Nous ne pou­vions pas plus nous tromper. Au lieu de cor­riger le tir et de se recen­tr­er sur la sit­u­a­tion à l’origine de ce règle­ment, le tra­vail de par­ents bénév­oles pour pein­tur­er une classe dans une école pri­maire où étu­di­ent leurs enfants, la min­istre du Tra­vail ouvre la porte encore plus grande.

La portée du règle­ment est élargie, des travaux d’entretien et de répa­ra­tion qui étaient réservés aux tit­u­laires d’un cer­ti­fi­cat de com­pé­tence ou béné­fi­ci­aire d’une exemp­tion délivrée par la CCQ peu­vent main­tenant être exé­cutés lit­térale­ment par n’importe qui. Il en est ain­si des travaux exé­cutés pour le compte d’un organ­isme sans but lucratif, d’une com­mis­sion sco­laire, d’un étab­lisse­ment pub­lic de san­té, d’un col­lège privé ou d’un cen­tre de la petite enfance.

Si les travaux d’entretien et de répa­ra­tion ne pour­ront être exé­cutés que sur un immeu­ble où le pro­prié­taire vit (pro­prié­taire-occu­pant), le règle­ment élar­git sa portée au quadru­plex, en plus des duplex et triplex, et aux pro­prié­taires de con­dos de 4 unités et moins. Au sur­plus, ces travaux seront doré­na­vant per­mis aus­si dans les entre­pris­es de 10 salariés et moins. Il y en a plus de 150 000 au Québec.

« Pour la CSD, le gou­verne­ment aurait voulu faire table rase de la qual­i­fi­ca­tion, de la san­té et de la sécu­rité dans l’industrie et favoris­er le développe­ment du tra­vail au noir qu’il ne s’y serait pas pris autrement. Toutes ces années à pro­mou­voir le développe­ment des com­pé­tences dans l’industrie de la con­struc­tion, à tra­vailler avec acharne­ment afin de réduire les acci­dents et les décès en assur­ant des con­di­tions de tra­vail sécu­ri­taires. Tout cela bal­ayé en un coup de règle­ment » souligne Luc Vachon, prési­dent de la CSD.

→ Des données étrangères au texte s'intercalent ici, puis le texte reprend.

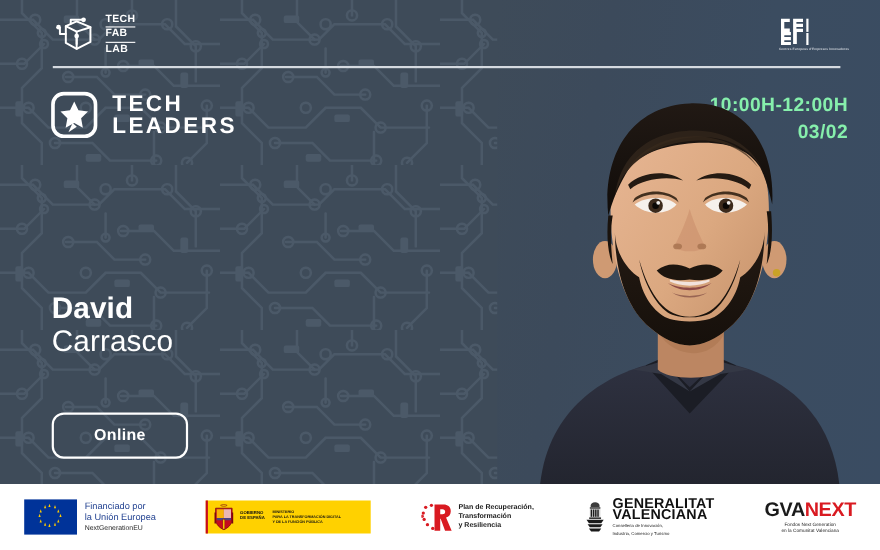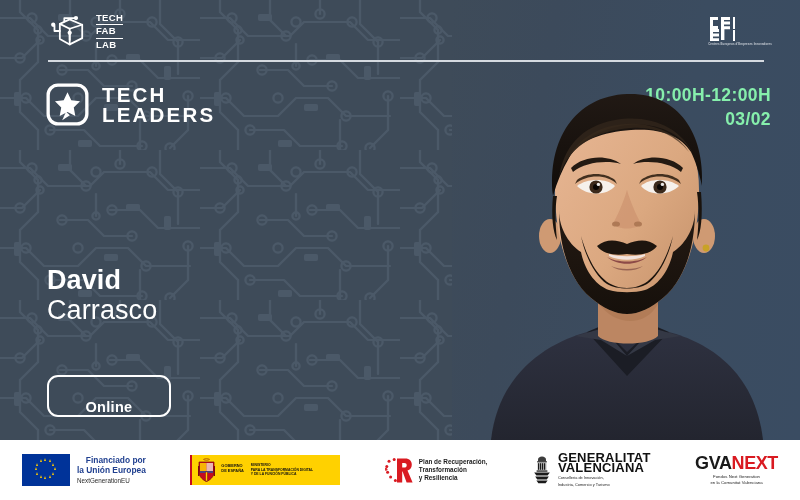--- a/index.html
+++ b/index.html
@@ -101,21 +101,21 @@
   .speaker-role {
     margin-top:11px;
     color:#ffffff; font-weight:bold;
     font-size:13.2px; line-height:17px; letter-spacing:.1px;
   }
 
   .online-pill {
     position:absolute; left:47px; top:375px;
     width:124px; height:42px;
     border:2px solid #ffffff; border-radius:11px;
-    display:flex; align-items:flex-end; justify-content:center;
+    display:flex; align-items:center; justify-content:center;
     color:#ffffff; font-weight:bold; font-size:14.5px; letter-spacing:.3px;
     background:transparent;
   }
 
   
   .photo-wrap {
     position:absolute; left:455px; top:0; width:345px; height:440px;
     overflow:hidden;
   }
   .photo-svg { position:absolute; left:0; bottom:0; width:345px; height:400px; }
@@ -141,21 +141,21 @@
     width:48px; height:32px; background:#003399;
     position:relative; flex:none;
   }
   .eu-star {
     position:absolute; width:0; height:0;
     border-left:1.6px solid transparent;
     border-right:1.6px solid transparent;
     border-bottom:3.1px solid #FFCC00;
   }
   .eu-text { color:#1f3f8f; }
-  .eu-t1 { font-size:8.4px; font-weight:bold; line-height:10px;text-align:right; }
+  .eu-t1 { font-size:8.4px; font-weight:normal; line-height:10px; }
   .eu-t2 { font-size:6.3px; font-weight:normal; line-height:9px; color:#2a2a2a; margin-top:1px; }
 
   
   .gob-logo {
     background:#FFD100;
     height:30px; width:150px;
     position:relative; display:flex; align-items:center;
     border-left:2.5px solid #C60B1E;
   }
   .gob-shield { width:19px; height:24px; margin-left:5px; flex:none; }

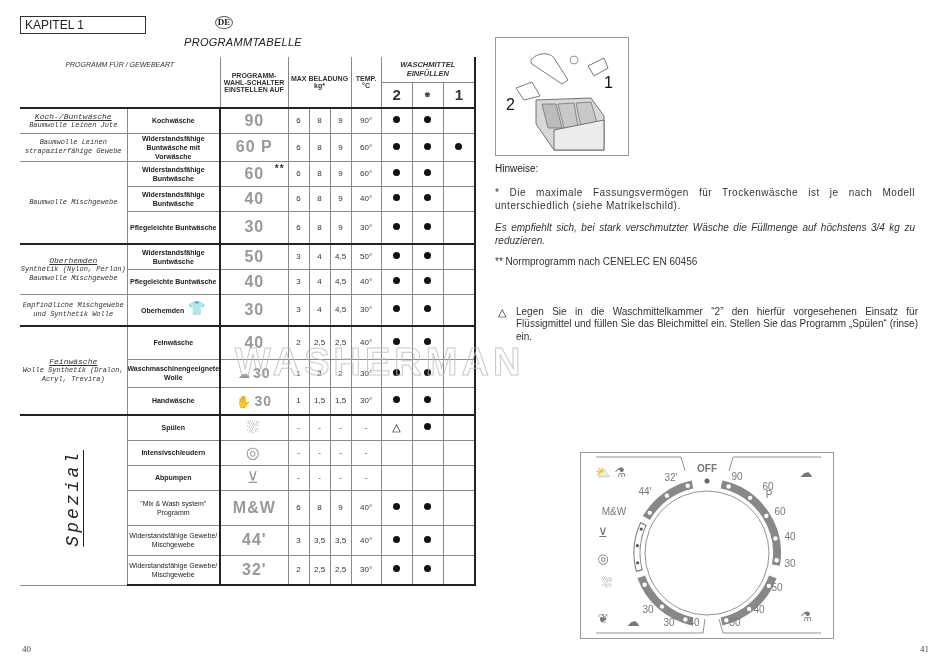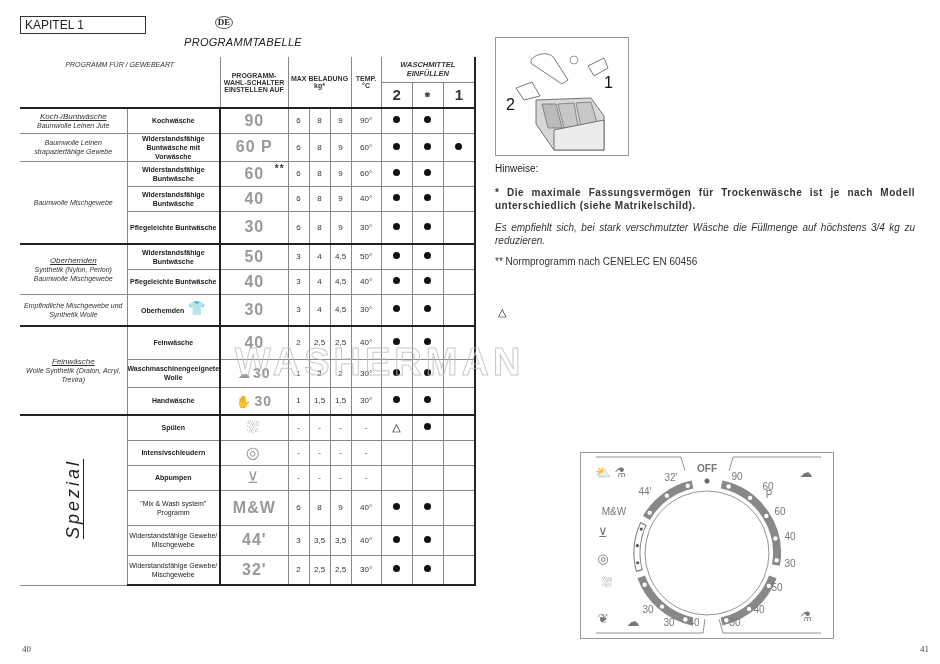--- a/index.html
+++ b/index.html
@@ -23,28 +23,28 @@
   .prog-name.normal { font-weight:normal; }
   .dial { font-size:16px; color:#999; font-weight:bold; letter-spacing:1px; }
   .dial.sm { font-size:14px; }
   .val { font-size:8px; color:#333; }
   .dot { display:inline-block; width:7px; height:7px; background:#111; border-radius:50%; }
   .tri { font-size:11px; color:#111; }
   .thick-top td { border-top:2.5px solid #222 !important; }
   .sect-left { border-right:2.5px solid #222 !important; }
   .right-edge { border-right:2.5px solid #222 !important; }
   .spezial { writing-mode:vertical-rl; transform:rotate(180deg); font-size:18px; font-style:italic; letter-spacing:3px; text-decoration:underline; color:#222; }
-  .no-left { border-left:none !important; }
+  .no-left { border-left:none !important;font-family:Liberation Mono, monospace; }
 
   .watermark { left:235px; top:313px; font-size:38px; font-weight:bold; color:transparent; -webkit-text-stroke:1px #bbb; letter-spacing:4px; pointer-events:none; opacity:0.8;margin-top:28px; }
 
   .dispenser { left:495px; top:37px; width:132px; height:117px; border:1px solid #999; background:#fff; }
   .hinweise-title { left:495px; top:163px; font-size:10px; font-weight:normal; }
   .note { left:495px; font-size:10px; line-height:13px; color:#333; width:420px; text-align:justify; }
-  .note1 { top:186px; letter-spacing:0.5px;font-weight:bold; }
+  .note1 { top:186px; letter-spacing:0.5px; }
   .note2 { top:221px;font-style:italic; }
   .note3 { top:255px; }
   .bleach { left:498px; top:306px; width:420px; font-size:10px; line-height:12.3px; color:#333; }
   .bleach-tri { position:absolute; left:0; top:0; font-size:11px; color:#111; }
   .bleach p { margin:0 0 0 18px; text-align:justify; }
 
   .dial-box { left:580px; top:452px; width:252px; height:185px; border:1px solid #999; }
   .page-num { top:644px; font-size:9px; font-family:"Liberation Serif", serif; color:#444; }
 </style>
 </head>
@@ -312,20 +312,21 @@
   </svg>
 </div>
 
 <div class="abs hinweise-title">Hinweise:</div>
 <div class="abs note note1">* Die maximale Fassungsvermögen für Trockenwäsche ist je nach Modell unterschiedlich (siehe Matrikelschild).</div>
 <div class="abs note note2">Es empfiehlt sich, bei stark verschmutzter Wäsche die Füllmenge auf höchstens 3/4 kg zu reduzieren.</div>
 <div class="abs note note3">** Normprogramm nach CENELEC EN 60456</div>
 
 <div class="abs bleach">
   <span class="bleach-tri">△</span>
+  <p>Legen Sie in die Waschmittelkammer “2” den hierfür vorgesehenen Einsatz für Flüssigmittel und füllen Sie das Bleichmittel ein. Stellen Sie das Programm „Spülen“ (rinse) ein.</p>
 </div>
 
 <div class="abs dial-box">
   <svg id="dial-svg" width="252" height="185" viewBox="0 0 252 185">
       <circle cx="126" cy="100" r="62" fill="none" stroke="#777" stroke-width="0.8"></circle>
       <path d="M140.55381835724316 31.529667948633602 A70 70 0 0 1 194.93654271085455 112.15537243668513" fill="none" stroke="#888" stroke-width="8"></path>
       <path d="M191.7784834550136 123.94141003279681 A70 70 0 0 1 140.55381835724316 168.4703320513664" fill="none" stroke="#888" stroke-width="8"></path>
       <path d="M111.44618164275684 168.47033205136637 A70 70 0 0 1 60.221516544986414 123.9414100327968" fill="none" stroke="#888" stroke-width="8"></path>
       <path d="M65.3782217350893 65 A70 70 0 0 1 111.44618164275684 31.529667948633602" fill="none" stroke="#888" stroke-width="8"></path>
       <path d="M58.385192159765225 118.11733315717645 A70 70 0 0 1 62.5584549074345 70.41672167815102" fill="none" stroke="#777" stroke-width="7"></path>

Le règle­ment tel que con­coc­té ne per­me­t­tra qu’une très dif­fi­cile véri­fi­ca­tion et un imprat­i­ca­ble con­trôle par la CCQ qui a le devoir lég­is­latif d’assurer le respect des con­ven­tions col­lec­tives, de lut­ter con­tre le tra­vail non déclaré et de col­la­bor­er à l’application des lois fis­cales dans l’industrie de la con­struc­tion parce que, dès que le mot « bénév­ole » sera pronon­cé, il devien­dra presque impos­si­ble d’intervenir, que la per­son­ne fasse vrai­ment du bénévolat ou qu’elle soit en fait payée au noir. Comme nous savons qu’il n’y a aucune règle d’ancienneté dans l’industrie de la con­struc­tion, les tra­vailleuses et tra­vailleurs devront, pour être en mesure de gag­n­er leur vie, se pli­er aux dik­tats des employeurs et celles et ceux qui refuseront seront tout sim­ple­ment écartés.